3. The Microsoft Windows native system files that are copyrighted by Microsoft — The category of .sys modules used for common external devices, such as disk, USB, graphics devices, network equipment and so on, for which there are corresponding functions in the Linux kernel. To drive those devices, it is only required to build a bridge and there is no need to create .sys modules. For the rest of .sys modules that have no the corresponding objects in the Linux kernel, an emulation is required.
4. Windows DDK – The majority of device driver interface functions and data structures have counterparts in the Linux kernel. Some functions have no exact equivalent in the Linux kernel, and there is a need to build a wrapper using Linux kernel stuff. In practice, some resource calls and references can be redirected or adapted to Linux kernel counterparts, and the rest need to be implemented from scratch.
- ReactOS
ReactOS is a clone of MS Windows written from scratch. Longene uses ReactOS code as a reference to implement some basic mechanisms of the Microsoft Windows Operating System. That involves implementing the Windows device driver framework, NDIS, the system call interface, the process management and resource management, the device driver interface, etc.
- Wine
Wine implements a compatibility layer, providing alternative implementations of the DLLs that Windows programs call, and processes to substitute for the Windows NT kernel. As opposed to Longene using the microkernel functions to implement Windows API in kernel space, Wine uses the macro host OS API to implement Windows API in userspace. Longene offers the Windows Process management, Thread management, Object management, etc. in kernel; Wine offers those by wineserver running in userspace. Longene depends on Wine for the user libraries (the .dll files). Most of Wine's DLLs can be used directly by Longene. Wine code (such as the Windows Registry table) can be referred to implement some functions. In the transitional state, Longene uses Wine to offer those functions that have not been completed yet.
- Kernel-Win32
Kernel-Win32 is a project intended to move some functions from the Wineserver into the Linux kernel to accelerate Wine. Longene project ported (and partly re-implemented) Kernel-Win32 into Longene to implement the Windows system call mechanism.
- NDISwrapper
NDISWrapper recreated a part of Windows NT kernel in a Linux kernel module, making possible to execute modern Windows drivers inside a Linux kernel box. NDISWrapper consists of a NTOSKRNL API, a basic WDM controller, and a set of Windows call wrappers such as Wireless/NDIS/USB/PnP to Linux APIs. NDISWrapper is not limited to executing only NDIS drivers; other WDM drivers can be used as long as the driver doesn't call unimplemented Windows API functions. The first step of WDM implementation in Longene will be to import NDISWrapper into Longene. Then the Longene project team will implement its WDM via modifying NDISwrapper and adding functions into NDISWrapper with ReactOS code as a reference.
- QEMU
To run Windows x86 binary applications directly on the ARM architecture, there is a need of an emulation, of course. QEMU is an open source emulator in Linux that can run Wine, but the result is unacceptably slow. QEMU interprets all x86 instructions in user space (including the Wine code); only in case of Linux system calls the application is running at full speed. The result is slow, because applications spend most of the time in the emulated user space, and less time in the kernel. But if the Win API DLLs, provided by Wine could be used outside of QEMU, they would run at full speed because they can be compiled natively, and the overall running speed should significantly improve. This way of combining Wine and QEMU, and putting Wineserver functions into the kernel, is the idea of Longene 2.0.

==Users==
Magic Linux – Magic Linux is a Chinese Linux distribution based on Red Hat Linux. Version 2.1 of Magic Linux, released on December 15, 2008, includes a main version (DVD, with Linux kernel 2.6.25.20), a compact version (CD, with Linux kernel 2.6.25.20) and a Longene version (CD, with Longene 0.2.2).

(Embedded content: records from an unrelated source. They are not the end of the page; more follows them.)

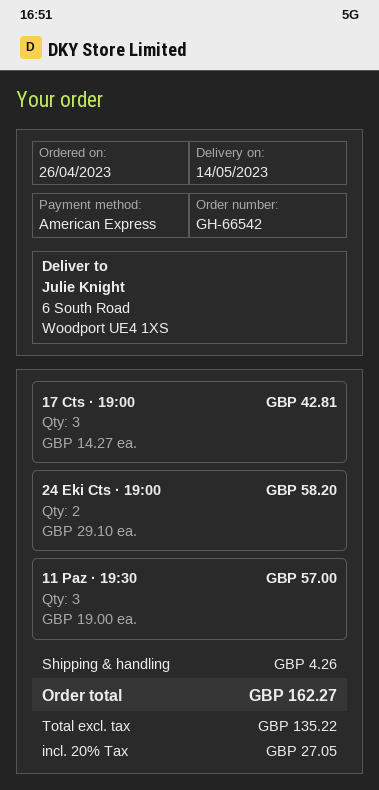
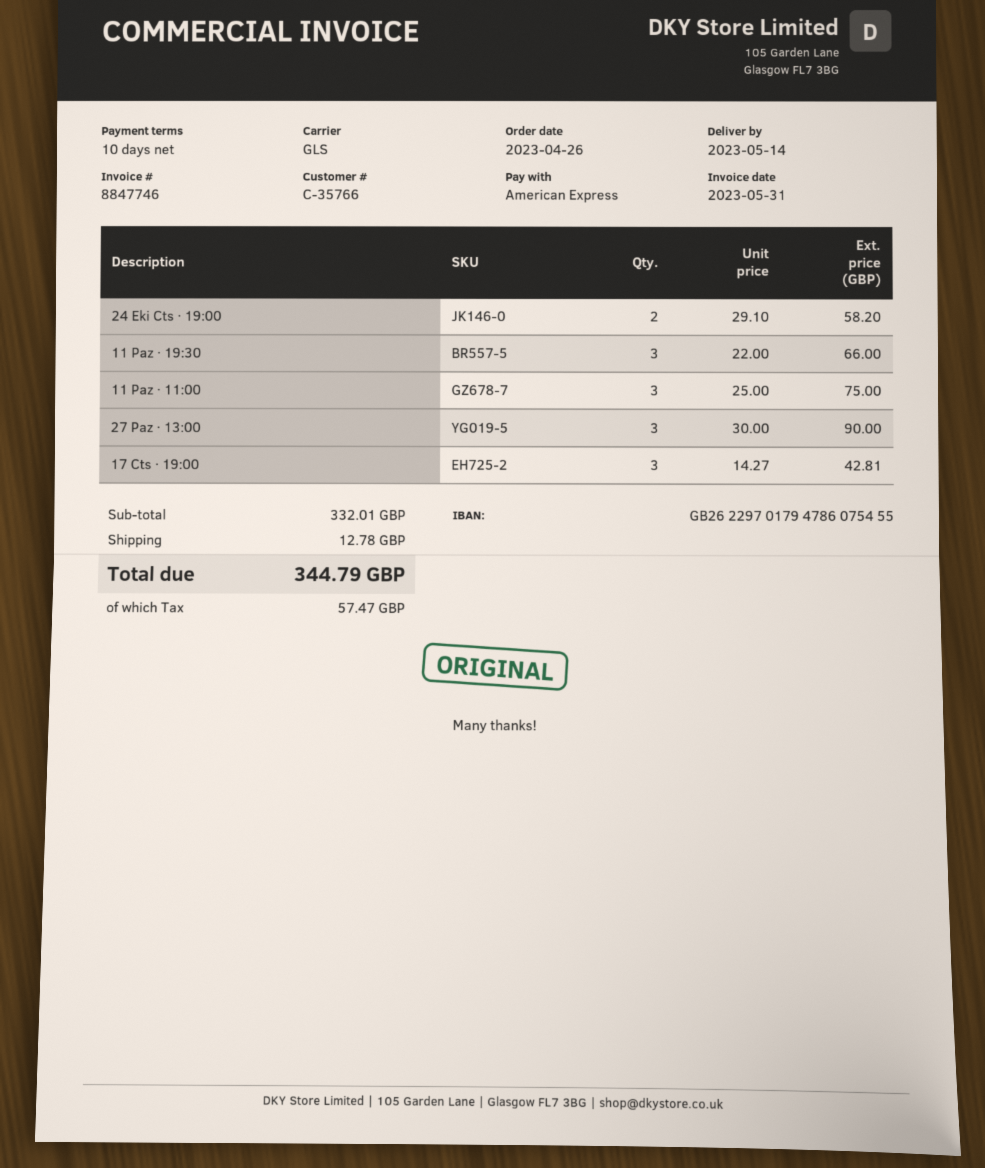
11 Paz · 19:30: 3 x 19.00 = 57.00 -> 3 x 22.00 = 66.00
11 Paz · 11:00: none -> 3 x 25.00 = 75.00
27 Paz · 13:00: none -> 3 x 30.00 = 90.00
shipping: 4.26 -> 12.78
tax: 27.05 -> 57.47
total: 162.27 -> 344.79

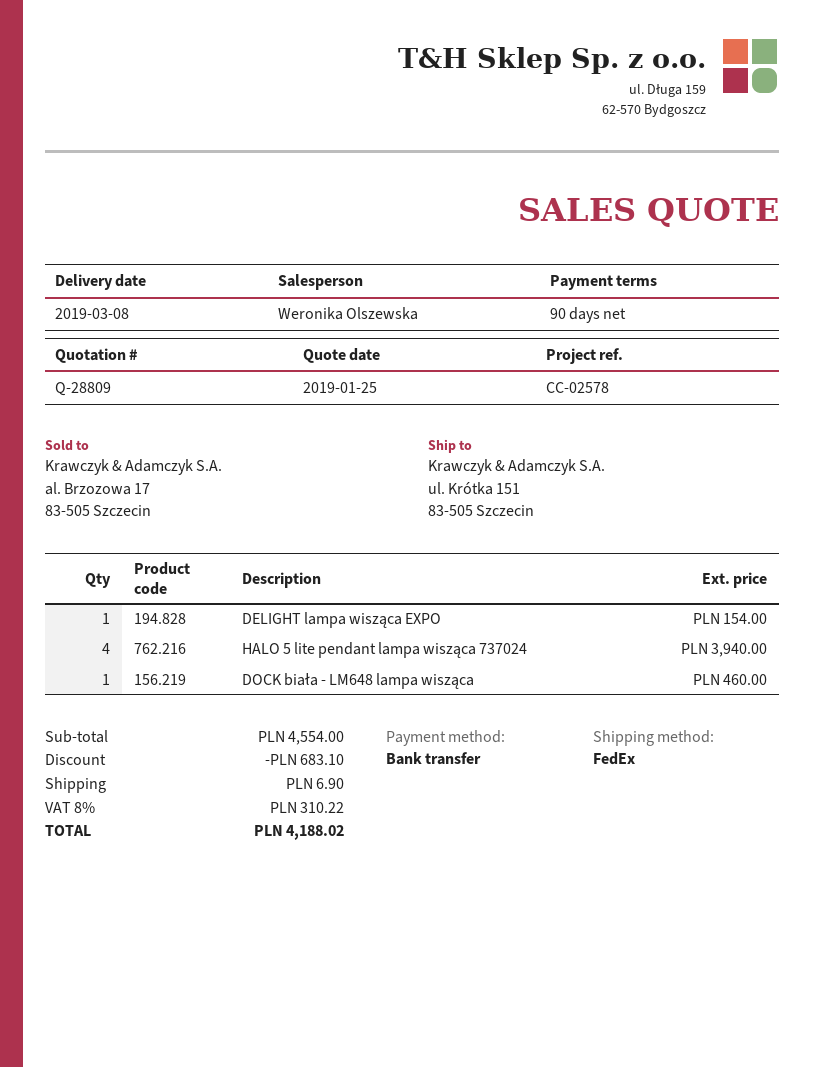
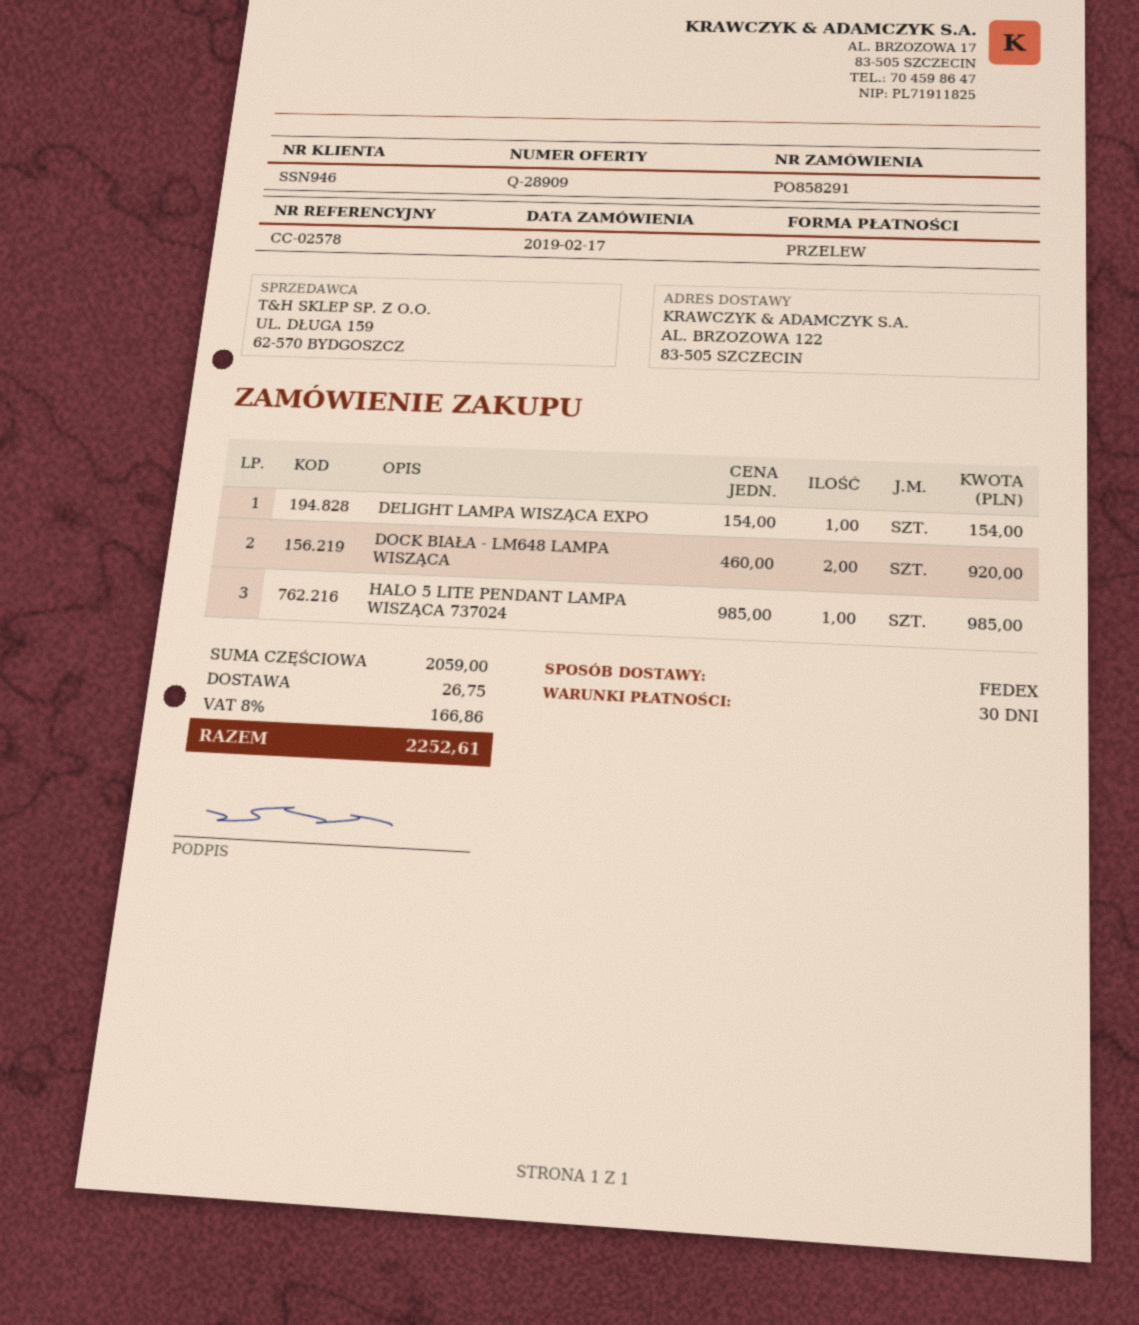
quote number: Q-28809 -> Q-28909
payment terms: 90 days -> 30 days
ship to: ul. Krótka 151, 83-505 Szczecin -> AL. BRZOZOWA 122, 83-505 SZCZECIN
HALO 5 lite pendant lampa wisząca 737024: 4 for 3940.00 -> 1 for 985.00
DOCK biała - LM648 lampa wisząca: 1 for 460.00 -> 2 for 920.00
subtotal: 4554.00 -> 2059.00
discount: 683.10 -> none
shipping: 6.90 -> 26.75
tax: 8% = 310.22 -> 8% = 166.86
total: 4188.02 -> 2252.61

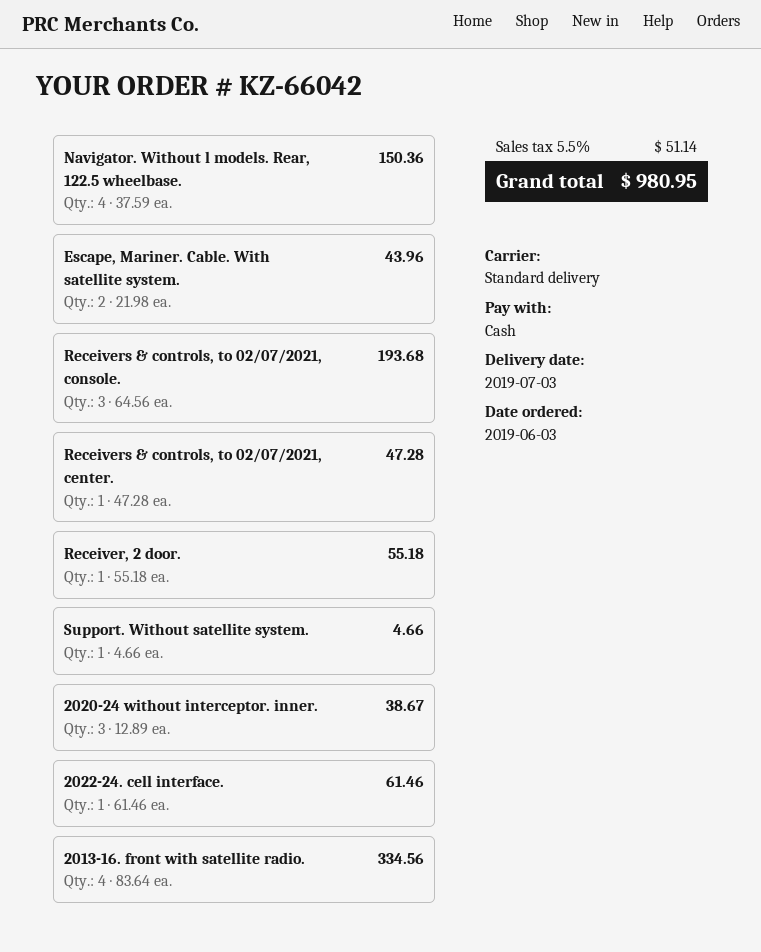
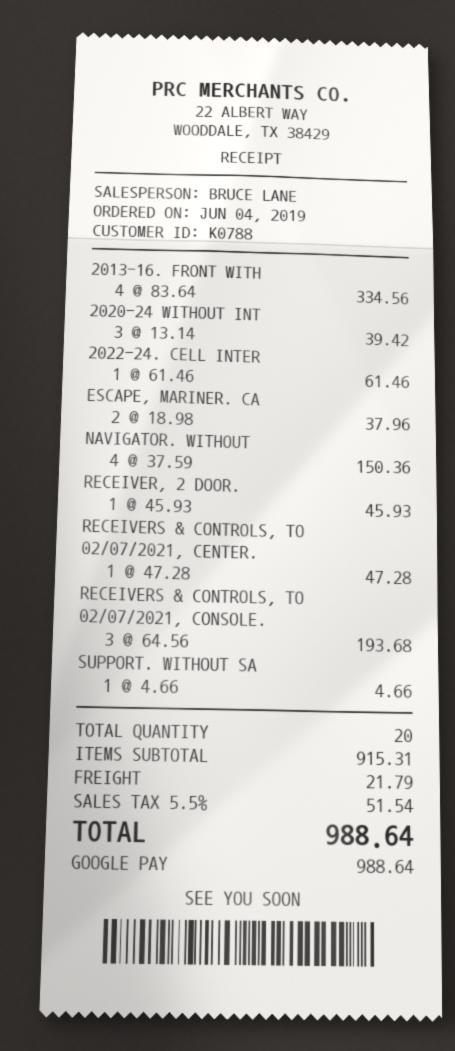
order date: 2019-06-03 -> 2019-06-04
payment method: cash -> Google Pay
Escape, Mariner. Cable. With satellite system.: 2 x 21.98 = 43.96 -> 2 x 18.98 = 37.96
Receiver, 2 door.: 1 x 55.18 = 55.18 -> 1 x 45.93 = 45.93
2020-24 without interceptor. inner.: 3 x 12.89 = 38.67 -> 3 x 13.14 = 39.42
shipping: none -> 21.79
tax: 5.5% = 51.14 -> 5.5% = 51.54
total: 980.95 -> 988.64

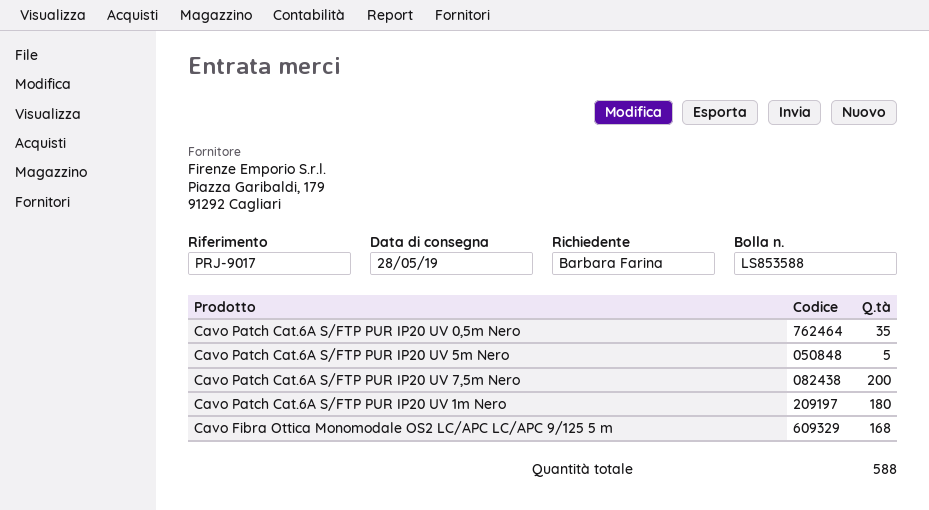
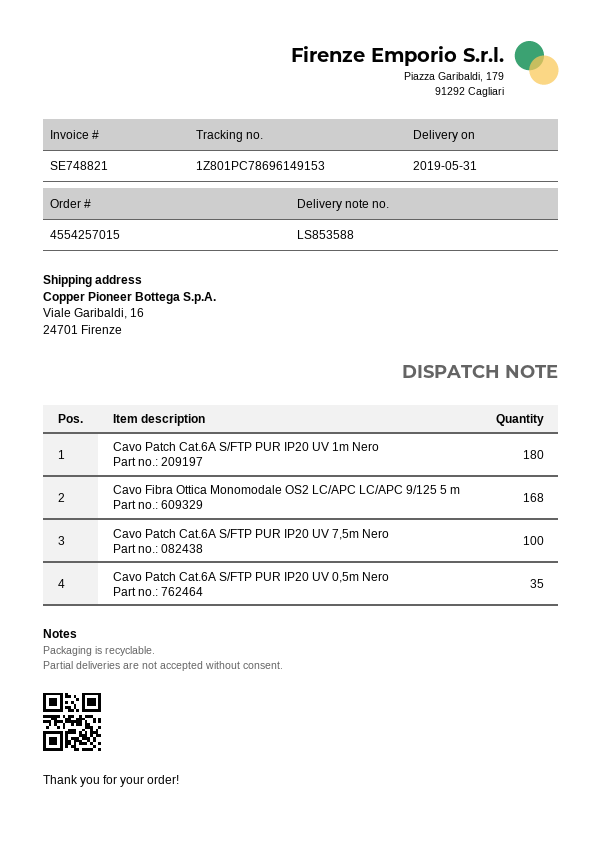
delivery date: 2019-05-28 -> 2019-05-31
Cavo Patch Cat.6A S/FTP PUR IP20 UV 5m Nero: 5 -> none
Cavo Patch Cat.6A S/FTP PUR IP20 UV 7,5m Nero: 200 -> 100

===Hardware requirements===
The minimum hardware requirements to run are:

- IA-32 processor
- 128 MB RAM
- IDE or SATA harddisk
- VGA compatible video card
- Standard (PS/2 or USB) keyboard
- PS/2 compatible mouse or Microsoft Mouse compatible serial mouse

===Architecture support===
- IA-32 (working)
- x86-64 (not working, in progress)
- Loongson 3 (not working, in progress)
- ARM (not working, in progress)
- Longene can also be run on software which emulates or virtualizes the above hardware, such as VMware and VirtualBox.

==See also==
- ReactOS
- Cooperative Linux
- Cygwin
- NDISwrapper
- Windows Services for UNIX
- Windows Subsystem for Linux
- Wine (software)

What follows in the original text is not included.